#### WHAT NEEDS TO BE DONE
Locate the line that contains "adoptado en Bolivia." in the entries below, then repeat it and every following line through the line that contains "para personas invidentes.", exactly, and no others.

Difference listings:
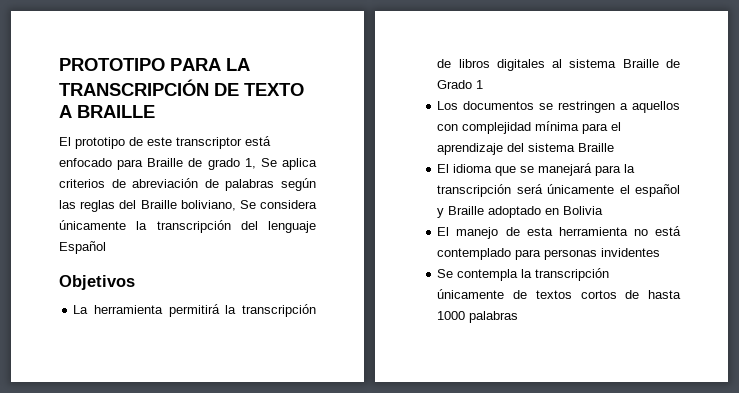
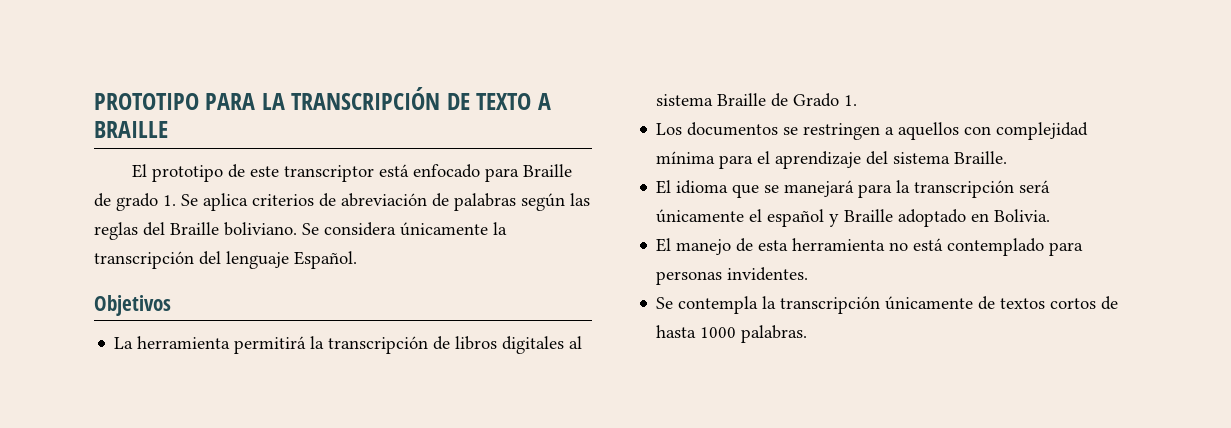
- El prototipo de este transcriptor está enfocado para Braille de grado 1, Se aplica criterios de abreviación de palabras según las reglas del Braille boliviano, Se considera únicamente la transcripción del lenguaje Español
+ El prototipo de este transcriptor está enfocado para Braille de grado 1. Se aplica criterios de abreviación de palabras según las reglas del Braille boliviano. Se considera únicamente la transcripción del lenguaje Español.
- La herramienta permitirá la transcripción de libros digitales al sistema Braille de Grado 1
+ La herramienta permitirá la transcripción de libros digitales al sistema Braille de Grado 1.
- Los documentos se restringen a aquellos con complejidad mínima para el aprendizaje del sistema Braille
+ Los documentos se restringen a aquellos con complejidad mínima para el aprendizaje del sistema Braille.
- El idioma que se manejará para la transcripción será únicamente el español y Braille adoptado en Bolivia
+ El idioma que se manejará para la transcripción será únicamente el español y Braille adoptado en Bolivia.
- El manejo de esta herramienta no está contemplado para personas invidentes
+ El manejo de esta herramienta no está contemplado para personas invidentes.
- Se contempla la transcripción únicamente de textos cortos de hasta 1000 palabras
+ Se contempla la transcripción únicamente de textos cortos de hasta 1000 palabras.

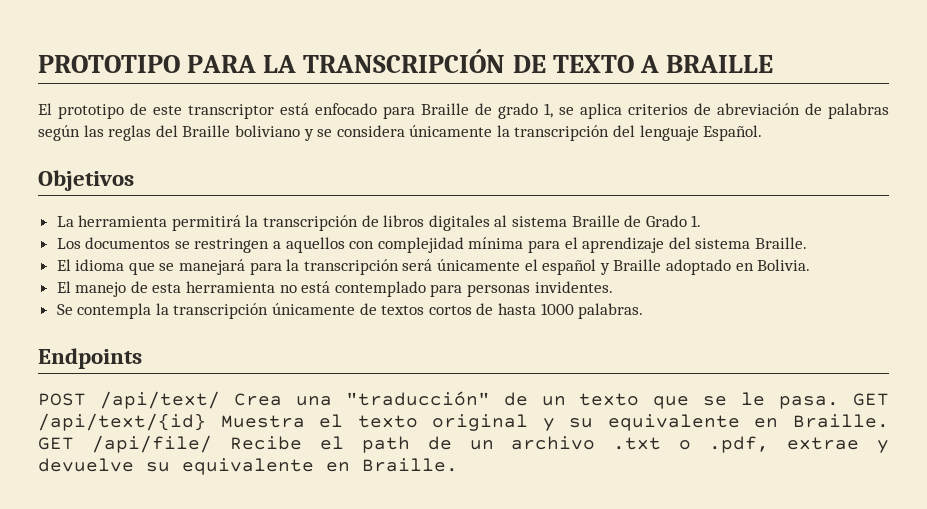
- El prototipo de este transcriptor está enfocado para Braille de grado 1. Se aplica criterios de abreviación de palabras según las reglas del Braille boliviano. Se considera únicamente la transcripción del lenguaje Español.
+ El prototipo de este transcriptor está enfocado para Braille de grado 1, se aplica criterios de abreviación de palabras según las reglas del Braille boliviano y se considera únicamente la transcripción del lenguaje Español.
+ Endpoints
+ POST /api/text/ Crea una "traducción" de un texto que se le pasa. GET /api/text/{id} Muestra el texto original y su equivalente en Braille. GET /api/file/ Recibe el path de un archivo .txt o .pdf, extrae y devuelve su equivalente en Braille.

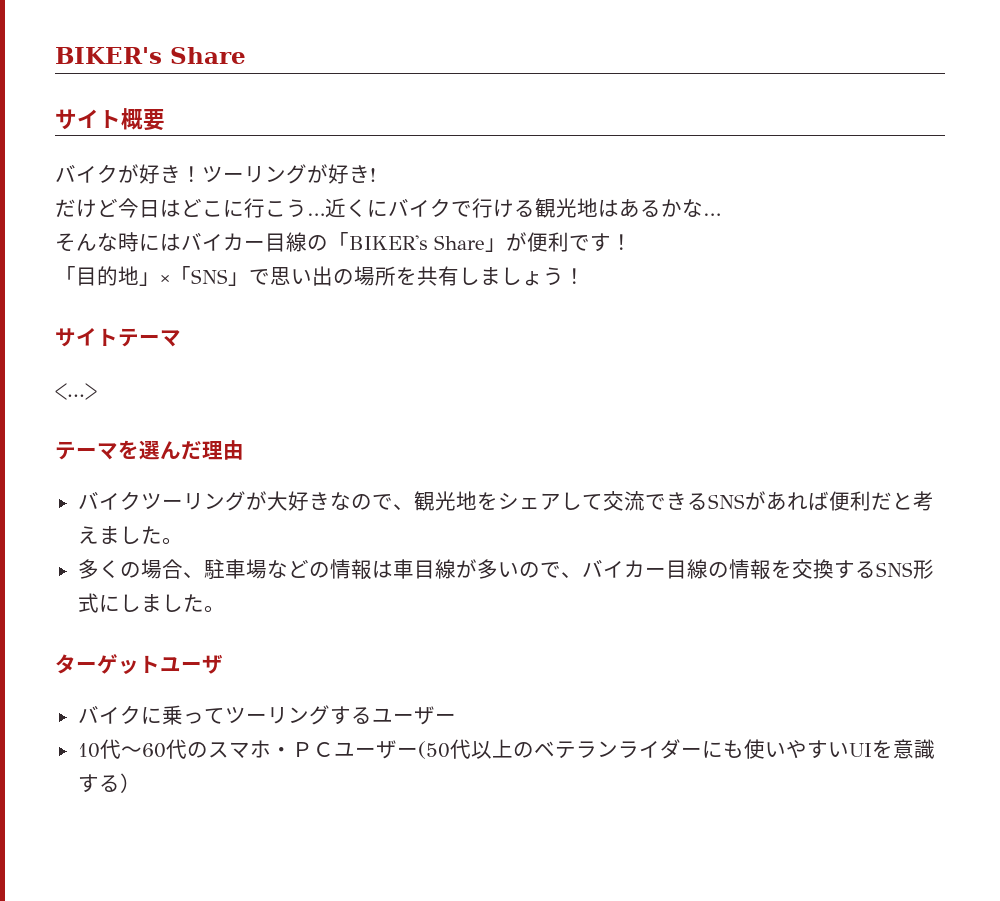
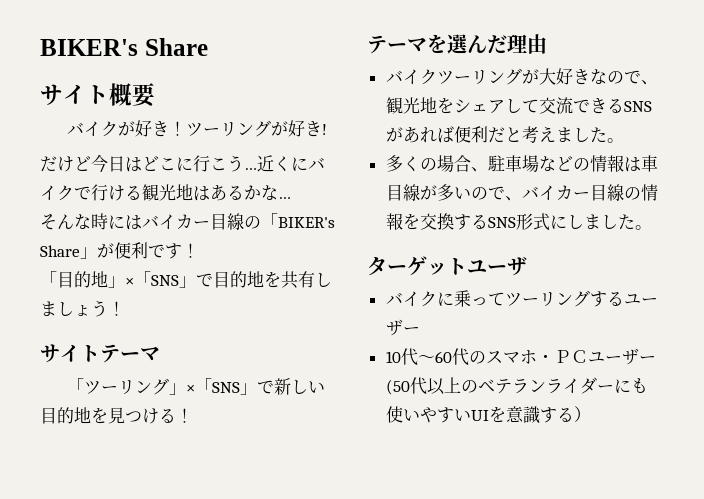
- 「目的地」×「SNS」で思い出の場所を共有しましょう！
+ 「目的地」×「SNS」で目的地を共有しましょう！
- <...>
+ 「ツーリング」×「SNS」で新しい目的地を見つける！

#### COMPLETED EXERCISE
+ El idioma que se manejará para la transcripción será únicamente el español y Braille adoptado en Bolivia.
- El manejo de esta herramienta no está contemplado para personas invidentes
+ El manejo de esta herramienta no está contemplado para personas invidentes.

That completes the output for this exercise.